Task statement
Write out the data word for word and drop any picture you find.

Provided records
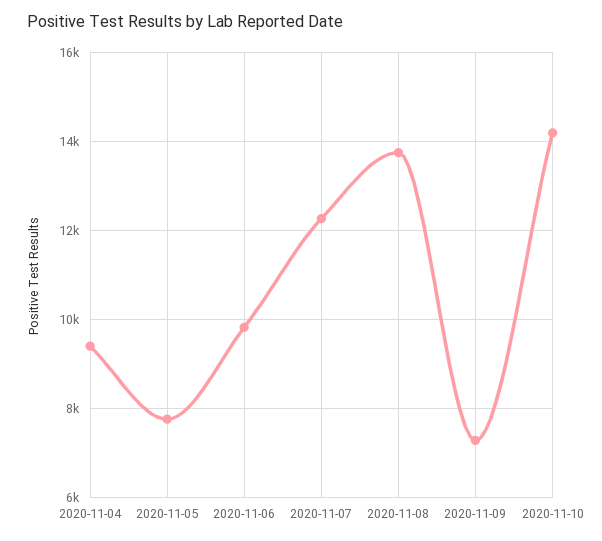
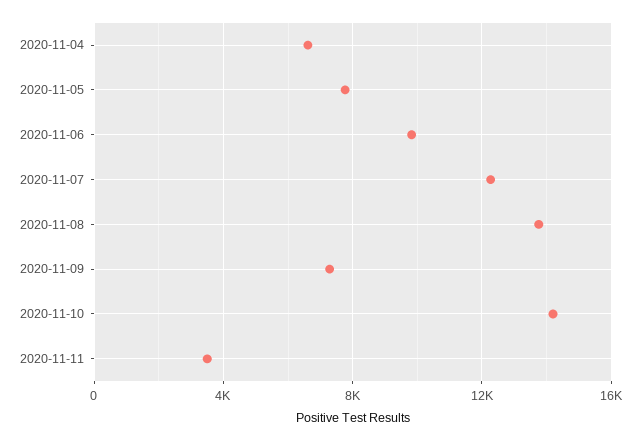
2020-11-04: 9400 -> 6500
2020-11-11: none -> 3500

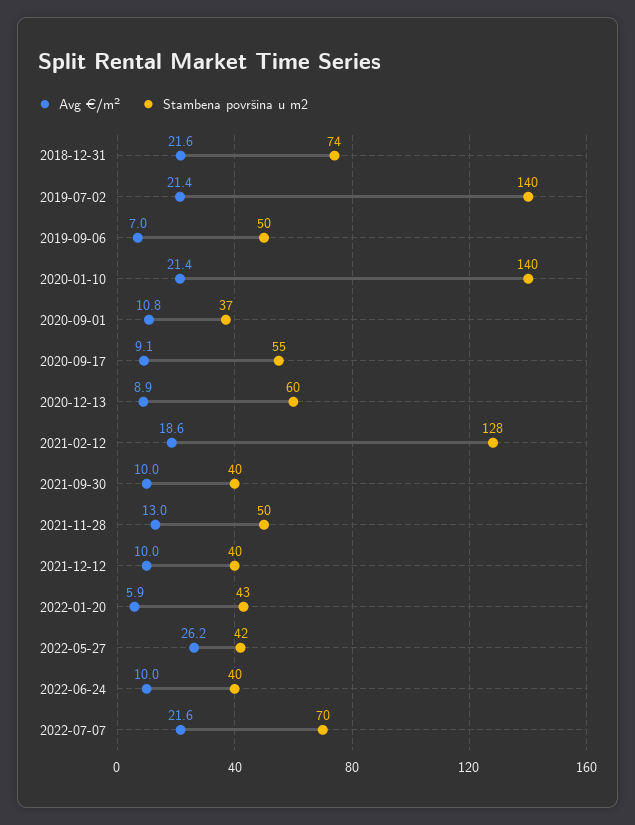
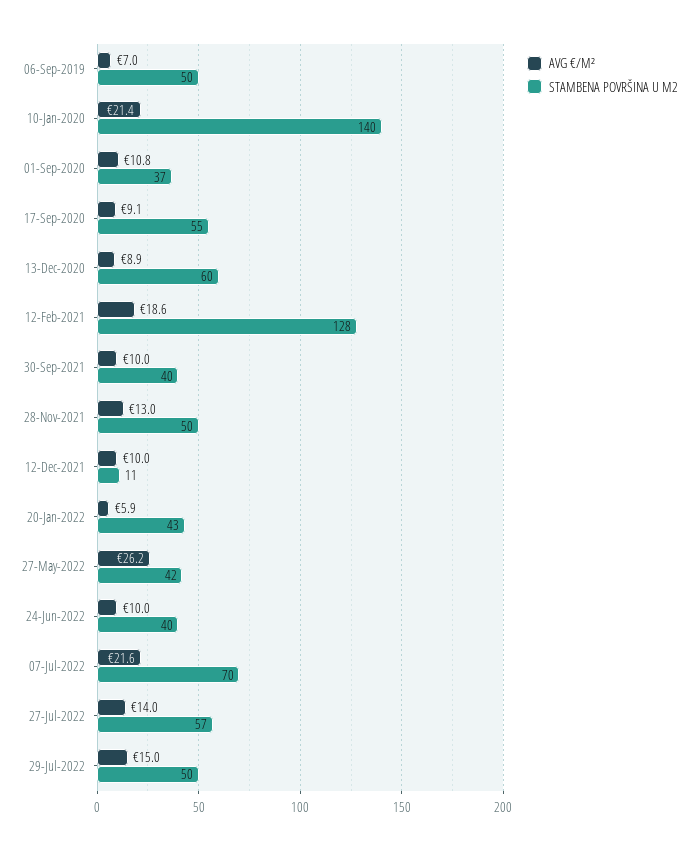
Avg €/m², 2018-12-31: 21.6 -> none
Stambena površina u m2, 2018-12-31: 74 -> none
Avg €/m², 2019-07-02: 21.4 -> none
Stambena površina u m2, 2019-07-02: 140 -> none
Stambena površina u m2, 2021-12-12: 40 -> 11
Avg €/m², 27-Jul-2022: none -> 14
Stambena površina u m2, 27-Jul-2022: none -> 57
Avg €/m², 29-Jul-2022: none -> 15
Stambena površina u m2, 29-Jul-2022: none -> 50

Response area
2020-11-04: 9400 -> 6500
2020-11-11: none -> 3500

Avg €/m², 2018-12-31: 21.6 -> none
Stambena površina u m2, 2018-12-31: 74 -> none
Avg €/m², 2019-07-02: 21.4 -> none
Stambena površina u m2, 2019-07-02: 140 -> none
Stambena površina u m2, 2021-12-12: 40 -> 11
Avg €/m², 27-Jul-2022: none -> 14
Stambena površina u m2, 27-Jul-2022: none -> 57
Avg €/m², 29-Jul-2022: none -> 15
Stambena površina u m2, 29-Jul-2022: none -> 50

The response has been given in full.